| What you need to do |
Repeat exactly the lines that run from the one containing "border-radius:4px; background:#fff; font-size:13px;" to the end of the data, and leave out all others.

Screenshot and code edit data:
###

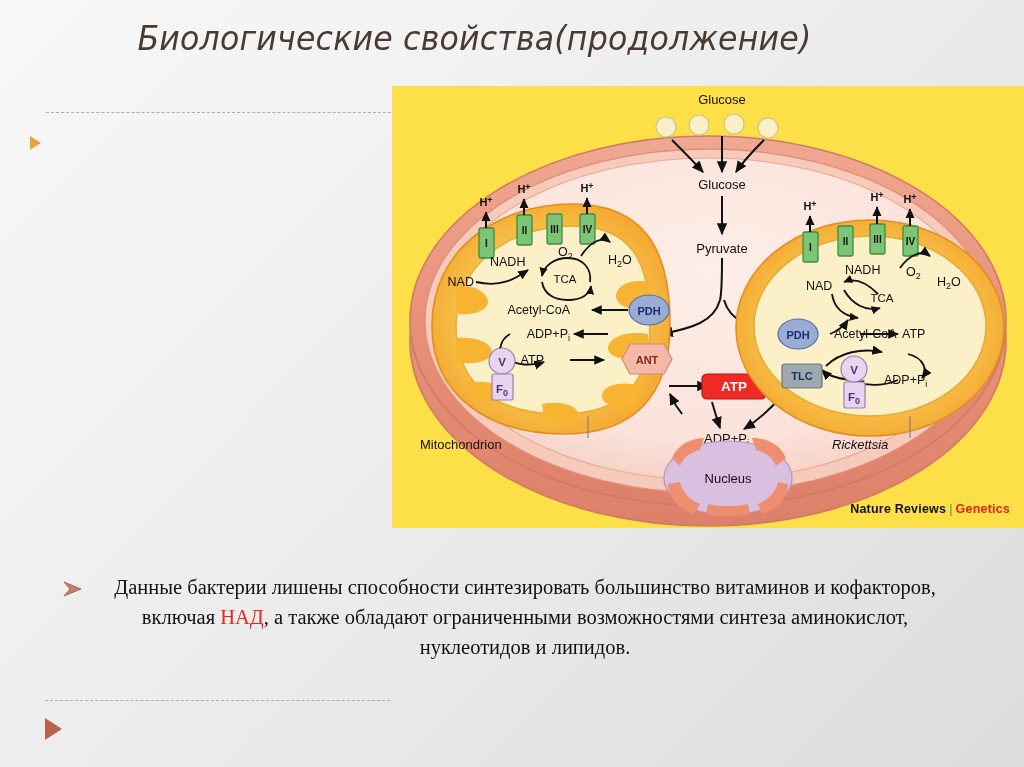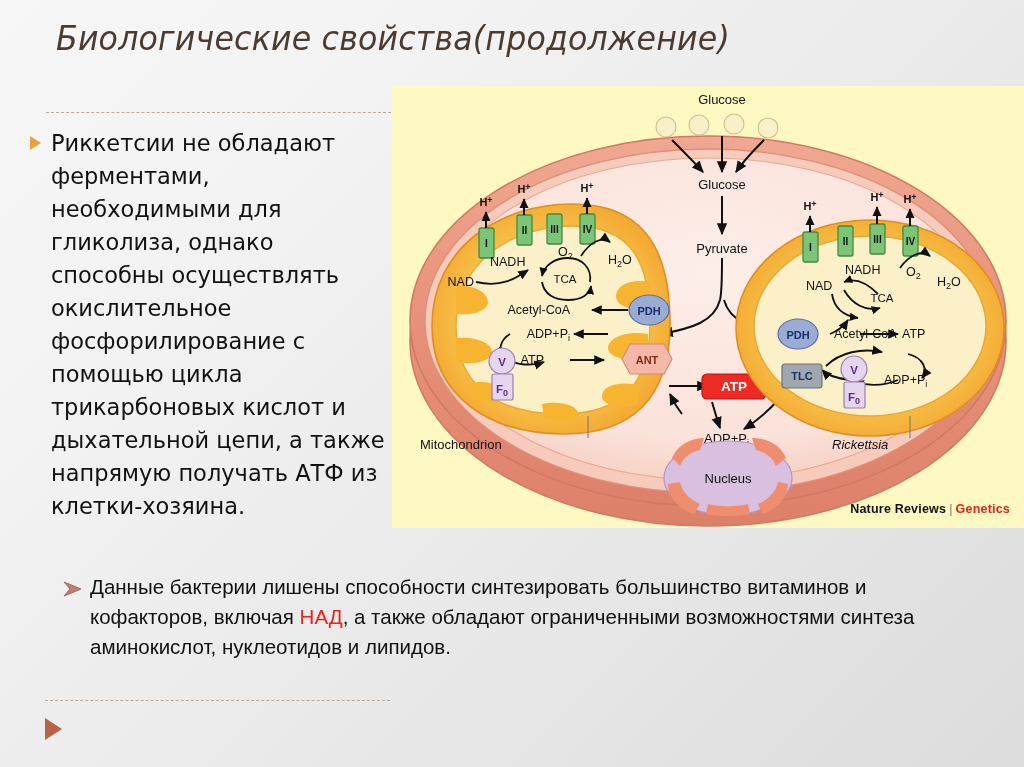--- a/index.html
+++ b/index.html
@@ -1,21 +1,21 @@
 <!DOCTYPE html>
 <html><head>
 <meta charset="utf-8">
 <style>
   html,body{margin:0;padding:0;}
   body{
     width:1024px;height:767px;overflow:hidden;
     font-family:"Liberation Sans","DejaVu Sans",sans-serif;
     background:linear-gradient(135deg,#f7f7f7 0%,#f2f2f2 28%,#e8e8e8 62%,#dcdcdc 100%);
   }
-  #slide{position:relative;width:1024px;height:767px;}
+  #slide{position:relative;width:1024px;height:767px;text-align:center;}
 
   
   .slide-title{
     position:absolute;left:56px;top:18px;width:900px;
     font-size:34px;font-style:italic;font-weight:400;
     color:#4a3a30;letter-spacing:.2px;white-space:nowrap;
     font-family:"DejaVu Sans","Liberation Sans",sans-serif;
     transform:scaleX(.93);transform-origin:left center;
   }
 
@@ -35,38 +35,38 @@
   }
 
   
   .bottom-block{position:absolute;left:62px;top:572px;width:900px;display:flex;align-items:flex-start;}
   .arrow-bullet{
     flex:0 0 auto;width:22px;height:20px;margin:8px 6px 0 0;position:relative;
   }
   .arrow-bullet svg{display:block;}
   .bottom-text{
     font-size:20.5px;line-height:30px;color:#111;
-    font-family:Liberation Sans, sans-serif;
+    font-family:Liberation Serif, serif;
     width:870px;
   }
   .hl-red{color:#e8241c;}
 
   .dash-rule-2{
     position:absolute;left:45px;top:700px;width:345px;height:0;
     border-top:1px dashed #b9a99c;
   }
   .tri-bullet-2{
     position:absolute;left:45px;top:718px;width:0;height:0;
     border-left:17px solid #b6634a;border-top:11px solid transparent;border-bottom:11px solid transparent;
   }
 
   
   .fig-panel{
     position:absolute;left:392px;top:86px;width:632px;height:442px;
-    background:#fef9c3;overflow:hidden;
+    background:#fde047;overflow:hidden;
   }
   .fig-svg{display:block;width:632px;height:442px;}
   .credit{
     position:absolute;right:14px;bottom:12px;
     font-size:12.5px;font-weight:bold;color:#111;
     font-family:"Liberation Sans",sans-serif;letter-spacing:.2px;margin-top:20px;
   }
   .credit .sep{color:#777;font-weight:normal;margin:0 3px;}
   .credit .gen{color:#e2231a;}
 </style>
@@ -74,21 +74,20 @@
 <body>
 
 <div id="slide">
 
   <div class="slide-title">Биологические свойства(продолжение)</div>
 
   <div class="left-col">
     <div class="dash-rule"></div>
     <div class="bullet-row">
       <div class="tri-bullet"></div>
-      <div class="bullet-text">Риккетсии не обладают ферментами, необходимыми для гликолиза, однако способны осуществлять окислительное фосфорилирование с помощью цикла трикарбоновых кислот и дыхательной цепи, а также напрямую получать АТФ из клетки-хозяина.</div>
     </div>
   </div>
 
   <div class="bottom-block">
     <div class="arrow-bullet">
       <svg width="22" height="18" viewBox="0 0 22 18">
         <path d="M2 2 L19 9 L2 16 L8 9 Z" fill="#c0806e" stroke="#a8675a" stroke-width="1"></path>
       </svg>
     </div>
     <div class="bottom-text">

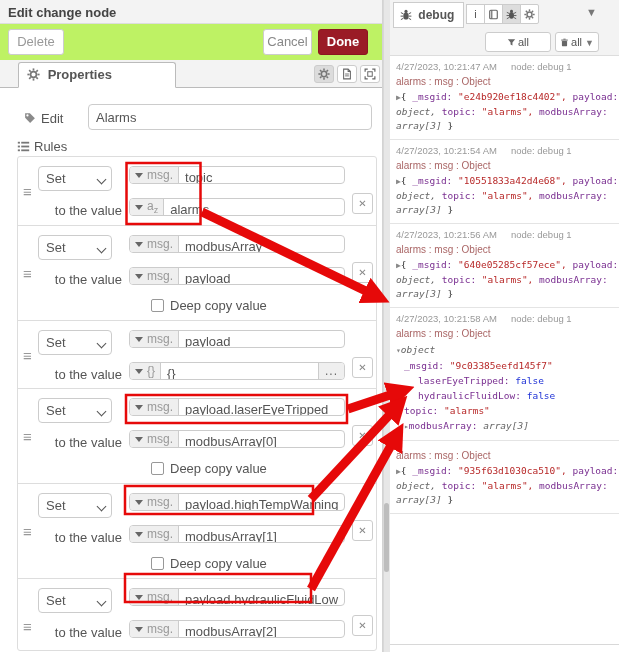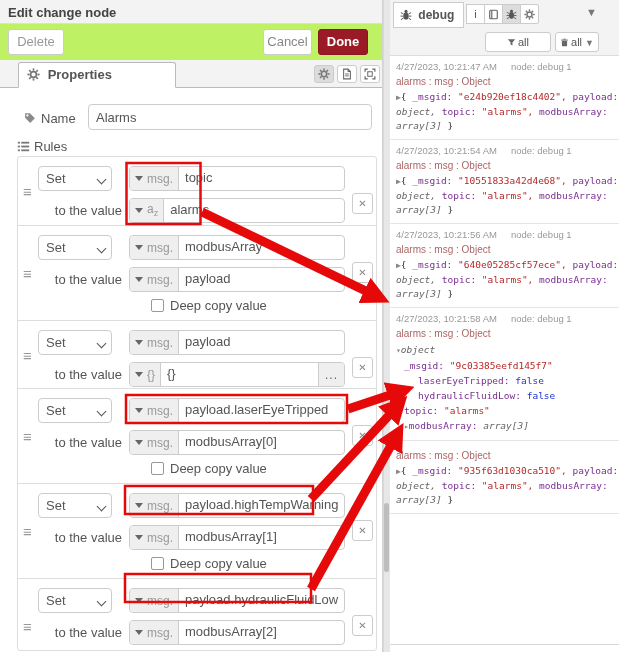--- a/index.html
+++ b/index.html
@@ -34,21 +34,21 @@
   .rules-list { position:absolute; left:17px; top:156px; width:360px; height:495px;
     border:1px solid #ddd; border-radius:3px; overflow:hidden; background:#fff; }
   .rule { position:relative; width:100%; }
   .rule + .rule { border-top:1px solid #ddd; }
   .h68 { height:68px; } .h95 { height:95px; }
   .handle { position:absolute; left:5px; top:50%; transform:translateY(-50%); color:#999; font-size:15px; cursor:grab; }
   .sel { position:absolute; left:20px; top:9px; width:74px; height:25px; border:1px solid #ccc; border-radius:4px;
     background:#fff; font-size:13px; color:#555; line-height:23px; padding-left:7px; cursor:pointer; }
   .sel-caret { position:absolute; right:6px; top:9px; width:7px; height:7px; border-right:1.6px solid #555;
     border-bottom:1.6px solid #555; transform:rotate(45deg); }
-  .tfield { position:absolute; left:111px; top:9px; width:216px; height:25px; border:1px solid #ccc;
+  .tfield { position:absolute; left:111px; top:9px; width:216px; height:18px; border:1px solid #ccc;
     border-radius:4px; background:#fff; font-size:13px; color:#555; display:flex; align-items:stretch; overflow:hidden; }
   .tfield.vrow { top:41px; }
   .tsel { background:#efefef; border-right:1px solid #ccc; display:flex; align-items:center; padding:0 5px 0 5px;
     cursor:pointer; color:#888; white-space:nowrap; }
   .car { width:0; height:0; border-left:4px solid transparent; border-right:4px solid transparent;
     border-top:5px solid #666; margin-right:4px; }
   .tlabel { font-size:12px; color:#999; }
   .tval { padding:3px 0 0 6px; color:#555; white-space:nowrap; }
   .az sub { font-size:9px; }
   .exp { margin-left:auto; background:#efefef; border:none; border-left:1px solid #ccc; width:26px;
@@ -202,21 +202,21 @@
     <button class="mini m3">
       <svg width="12" height="12">
           <use href="#i-expand"></use>
         </svg>
     </button>
   </div>
 
   <span class="lbl" style="left:24px;top:111px;">
     <svg width="12" height="12" style="vertical-align:-1px;margin-right:5px;">
         <use href="#i-tag"></use>
-      </svg><span>Name</span>
+      </svg><span>Edit</span>
   </span>
   <input class="name-input" value="Alarms" style="">
 
   <span class="lbl" style="left:17px;top:139px;">
     <svg width="13" height="13" style="vertical-align:-2px;margin-right:4px;">
         <use href="#i-list"></use>
       </svg><span>Rules</span>
   </span>
 
   <div class="rules-list">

###

| Response to the task |
     border-radius:4px; background:#fff; font-size:13px; color:#555; display:flex; align-items:stretch; overflow:hidden; }
   .tfield.vrow { top:41px; }
   .tsel { background:#efefef; border-right:1px solid #ccc; display:flex; align-items:center; padding:0 5px 0 5px;
     cursor:pointer; color:#888; white-space:nowrap; }
   .car { width:0; height:0; border-left:4px solid transparent; border-right:4px solid transparent;
     border-top:5px solid #666; margin-right:4px; }
   .tlabel { font-size:12px; color:#999; }
   .tval { padding:3px 0 0 6px; color:#555; white-space:nowrap; }
   .az sub { font-size:9px; }
   .exp { margin-left:auto; background:#efefef; border:none; border-left:1px solid #ccc; width:26px;
@@ -202,21 +202,21 @@
     <button class="mini m3">
       <svg width="12" height="12">
           <use href="#i-expand"></use>
         </svg>
     </button>
   </div>
 
   <span class="lbl" style="left:24px;top:111px;">
     <svg width="12" height="12" style="vertical-align:-1px;margin-right:5px;">
         <use href="#i-tag"></use>
-      </svg><span>Name</span>
+      </svg><span>Edit</span>
   </span>
   <input class="name-input" value="Alarms" style="">
 
   <span class="lbl" style="left:17px;top:139px;">
     <svg width="13" height="13" style="vertical-align:-2px;margin-right:4px;">
         <use href="#i-list"></use>
       </svg><span>Rules</span>
   </span>
 
   <div class="rules-list">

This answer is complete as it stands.